(Originally published 4/8/18)
Yesterday,
on the subway into Manhattan, an affable Charles Manson-looking guy and later an
HIV-positive female equivalent were panhandling. Both assumed a grateful stance,
with the latter exiting the train with a thunderous “Thank you, New York!” With
Lady Liberty looming large in the damp and blustery distance, I met a friend in
Battery Park—our old stomping grounds.
Along with
yours truly, he was one of the “School Bag Three,” a trio from the old
neighborhood who attended the same Catholic grammar school and high school. And
when we began our secondary education in 1976, on the other side of the Bronx,
school bags were still vogue. I bought mine—a black one—in an area luggage
store. In the 1970s, Kingsbridge was replete with mom-and-pop stores that
specialized in everything anyone needed. From luggage to hosiery to deli
sandwiches—pets to art supplies to pork sausages—a shop existed within walking
distance on the main thoroughfares of W231st Street and Broadway under the
noisy El. Nowadays, it’s an unsightly mishmash and unpleasant reminder of what
once was.
Interestingly, the school bag—which was quite utilitarian in transporting books, notepads, and pens from Point A to Point B—became increasingly passé in the waning years of the 1970s. One member of our threesome nevertheless soldiered on with his red-and-white Cardinal Spellman High School-insignia school bag for all four years. By senior year, though, its handle had fallen off, but he earnestly carried on with it under his arm. What a difference four years make. School bags were suddenly passe—the accoutrements of nerds. My older brother was embarrassed that I clung to mine as long as I did, when—due to intense wear—I finally retired it. In the end, Ginger, a new canine addition to the family, teethed on the legendary bag. It went out with a bang, not a whimper.
Unfortunately, we aren’t carrying our school bags in the 1978 picture that I christened the "School Bag Three." One of my regrets is not having any photos in my high school uniform, which for the boys back then was a jacket, tie, and dressy pants of their choice. These colorfully arbitrary mix and matches defined the time.
Anyway, that was then and this is now. Suffice it to say, the School Bag Three of 2018 aren’t as spry as they were when they patronized Bill’s Friendly Spot after a brutalizing school day for a “delicious egg cream.” At least that’s what the sign outside read along with an image of the famously frothy fountain pick-me-up. In fact, I—who wear a prosthetic knee—am the most ambulatory these days, with my old mates saddled with assorted maladies that impede their walking.
Yesterday,
too, I was reminded of a peculiar teenage prediction regarding one of us. As
fifteen-year-olds are wont to do, we were cavorting in my concrete backyard.

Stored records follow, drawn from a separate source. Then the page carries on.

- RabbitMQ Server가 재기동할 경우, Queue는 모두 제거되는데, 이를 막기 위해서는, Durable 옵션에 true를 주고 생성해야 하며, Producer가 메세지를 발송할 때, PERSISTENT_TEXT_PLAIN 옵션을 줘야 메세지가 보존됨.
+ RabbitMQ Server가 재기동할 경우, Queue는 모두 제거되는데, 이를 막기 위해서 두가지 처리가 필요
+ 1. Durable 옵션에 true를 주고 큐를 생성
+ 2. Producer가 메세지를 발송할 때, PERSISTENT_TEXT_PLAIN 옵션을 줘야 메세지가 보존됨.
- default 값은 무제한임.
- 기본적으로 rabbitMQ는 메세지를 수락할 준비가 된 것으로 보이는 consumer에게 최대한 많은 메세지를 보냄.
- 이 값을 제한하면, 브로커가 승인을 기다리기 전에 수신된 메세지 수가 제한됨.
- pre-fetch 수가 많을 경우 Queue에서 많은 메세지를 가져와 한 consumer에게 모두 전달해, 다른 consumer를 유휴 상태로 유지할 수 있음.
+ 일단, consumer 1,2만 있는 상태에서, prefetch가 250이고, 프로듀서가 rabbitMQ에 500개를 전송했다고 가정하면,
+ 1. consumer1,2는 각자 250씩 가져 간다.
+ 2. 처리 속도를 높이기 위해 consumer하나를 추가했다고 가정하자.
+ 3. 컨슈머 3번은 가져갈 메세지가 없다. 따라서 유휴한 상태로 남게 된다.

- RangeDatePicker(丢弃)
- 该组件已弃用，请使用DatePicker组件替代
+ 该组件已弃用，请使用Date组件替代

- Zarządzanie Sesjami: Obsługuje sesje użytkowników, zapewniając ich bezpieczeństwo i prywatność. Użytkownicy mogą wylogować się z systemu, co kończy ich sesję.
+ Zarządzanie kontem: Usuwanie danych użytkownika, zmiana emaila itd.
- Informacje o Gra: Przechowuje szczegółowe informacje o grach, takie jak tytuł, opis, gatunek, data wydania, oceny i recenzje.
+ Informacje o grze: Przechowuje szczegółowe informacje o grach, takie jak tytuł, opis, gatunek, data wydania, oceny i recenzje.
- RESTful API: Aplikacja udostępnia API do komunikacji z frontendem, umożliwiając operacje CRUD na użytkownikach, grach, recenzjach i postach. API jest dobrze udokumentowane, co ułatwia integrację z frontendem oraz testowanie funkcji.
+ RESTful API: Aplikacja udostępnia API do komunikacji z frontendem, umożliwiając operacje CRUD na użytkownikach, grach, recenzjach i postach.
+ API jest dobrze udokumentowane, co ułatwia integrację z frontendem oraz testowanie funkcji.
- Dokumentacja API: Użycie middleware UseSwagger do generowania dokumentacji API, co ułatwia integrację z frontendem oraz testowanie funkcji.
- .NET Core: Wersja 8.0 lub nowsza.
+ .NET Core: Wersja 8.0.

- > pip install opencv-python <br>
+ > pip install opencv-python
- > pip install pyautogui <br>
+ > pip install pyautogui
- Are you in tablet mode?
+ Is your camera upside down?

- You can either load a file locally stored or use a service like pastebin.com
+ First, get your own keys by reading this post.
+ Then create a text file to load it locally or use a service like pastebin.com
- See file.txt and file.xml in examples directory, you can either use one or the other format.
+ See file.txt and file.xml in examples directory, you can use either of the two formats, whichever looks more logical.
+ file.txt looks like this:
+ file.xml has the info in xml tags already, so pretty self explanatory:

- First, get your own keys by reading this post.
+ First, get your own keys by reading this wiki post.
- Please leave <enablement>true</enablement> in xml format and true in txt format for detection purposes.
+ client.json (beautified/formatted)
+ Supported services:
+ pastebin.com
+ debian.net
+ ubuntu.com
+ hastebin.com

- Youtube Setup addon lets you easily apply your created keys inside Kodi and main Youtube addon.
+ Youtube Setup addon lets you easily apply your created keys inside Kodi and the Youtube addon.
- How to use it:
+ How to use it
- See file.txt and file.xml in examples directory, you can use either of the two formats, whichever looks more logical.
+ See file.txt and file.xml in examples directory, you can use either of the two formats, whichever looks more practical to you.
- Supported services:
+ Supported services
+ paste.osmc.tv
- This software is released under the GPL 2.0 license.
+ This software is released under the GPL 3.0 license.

For some strange reason, I proclaimed then that so-and-so would live to
be fifty-seven. He will turn fifty-six this month and he is not doing very
well. Of course, we were just having a grand old time and mouthing spontaneous
and off-the-wall stuff in an age before the Internet and smartphones. At least
my prophecy wasn't recorded! Of course, it was gallows humor and I know full
well that any one of us could drop between now and then. And, really, fifty-seven,
once upon a time, sounded really old. As a teen, I couldn’t conceive of being
that age. My father was in his forties when I was in high school. Nevertheless,
I’m closing in on that unholy number—fifty-seven—and don’t relish being a
Teenage Nostradamus or, for that matter, dead as a doornail just yet.